The main players in the triangular trade, England, Spain, Portugal, France, the Netherlands, and the United States, among others, were not able to resist the commercial attractiveness of slavery and were drawn to do their best to benefit from it. Mainly driven by economic and political reasons, these fierce maritime and colonial powers ventured in the abduction and selling of African peoples, to enslave in their homes and plantations (Walvin, 2007).
Sir John Hawkins, under the blessing of Queen Elizabeth 1, followed in the footprints of the Portuguese in navigating the western coastlines of Africa and enslaving people in the 1560s (Rodriguez, 1997). The Britons thought it was a risky business, but they could not refuse the immense economic gains that awaited them. By fair and foul means, Britain outplayed its European rivals and became the premier slave trader until 1807.
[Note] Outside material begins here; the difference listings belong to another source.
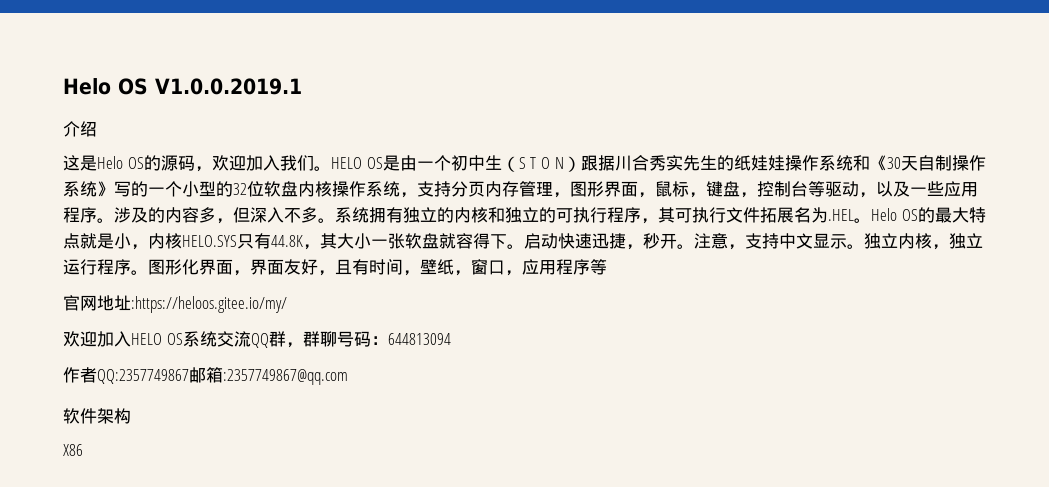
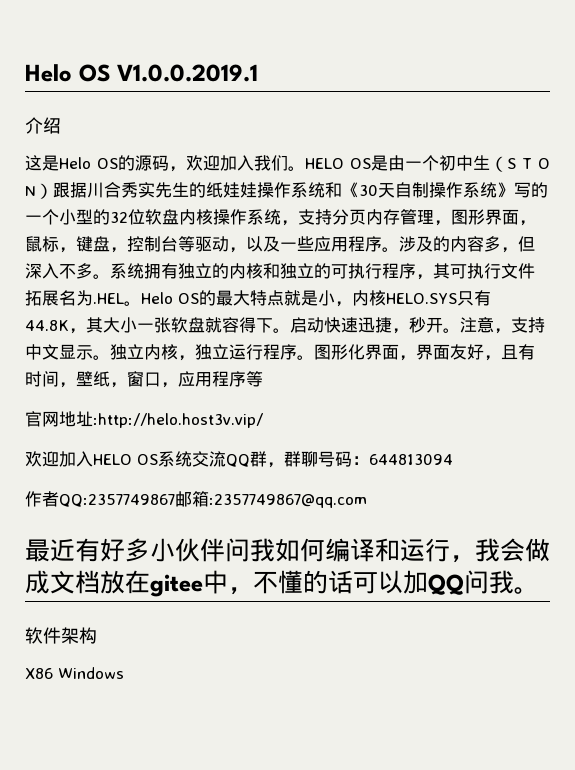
- 官网地址:https://heloos.gitee.io/my/
+ 官网地址:http://helo.host3v.vip/
+ 最近有好多小伙伴问我如何编译和运行，我会做成文档放在gitee中，不懂的话可以加QQ问我。
- X86
+ X86 Windows

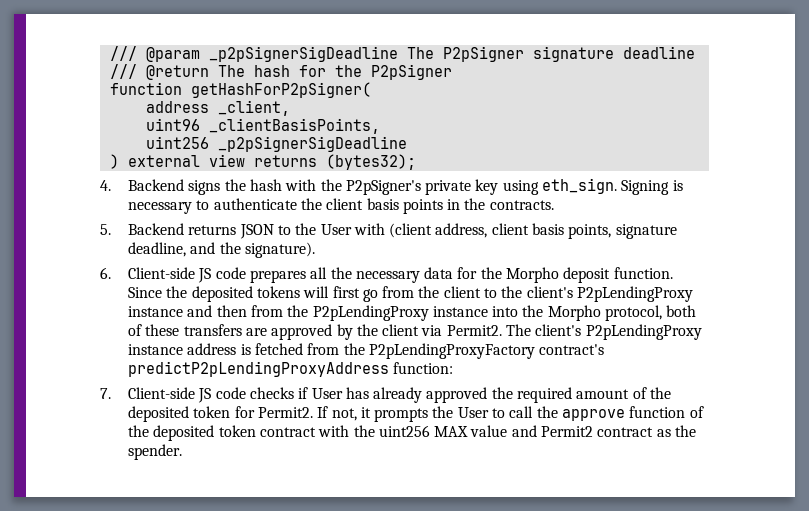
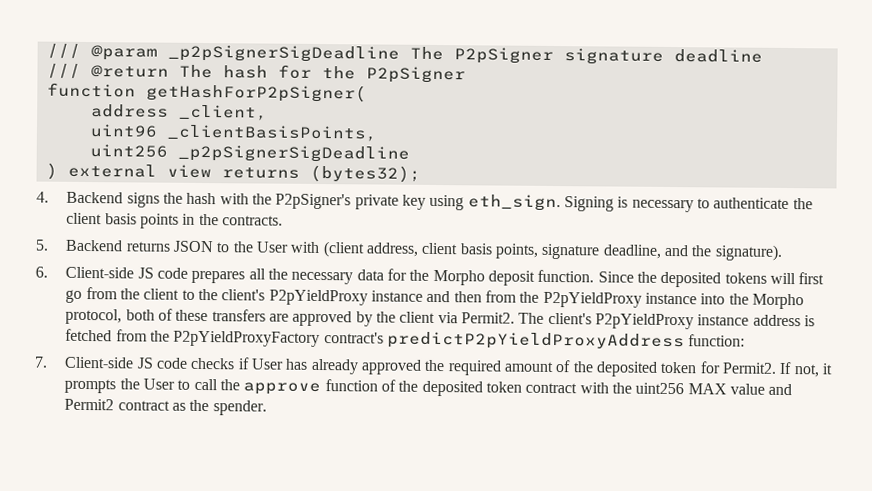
- Since the deposited tokens will first go from the client to the client's P2pLendingProxy instance and then from the P2pLendingProxy instance into the Morpho protocol, both of these transfers are approved by the client via Permit2.
+ Since the deposited tokens will first go from the client to the client's P2pYieldProxy instance and then from the P2pYieldProxy instance into the Morpho protocol, both of these transfers are approved by the client via Permit2.
- The client's P2pLendingProxy instance address is fetched from the P2pLendingProxyFactory contract's predictP2pLendingProxyAddress function:
+ The client's P2pYieldProxy instance address is fetched from the P2pYieldProxyFactory contract's predictP2pYieldProxyAddress function:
Major trading ports that dealt with this business were established in Bristol, Liverpool, Glasgow, and London. Some other smaller British ports also followed suit. The number of vessels for slave trading was built in the nation’s several shipyards and sailed through the ‘Slave Coast’ carrying goods such as guns and other ammunition, textile, and metals in exchange for human beings. For certain, the trade was an extremely lucrative business. The immense degree of consumption and productivity of the people is said to be its point of departure (Inikori & Engerman, 1992).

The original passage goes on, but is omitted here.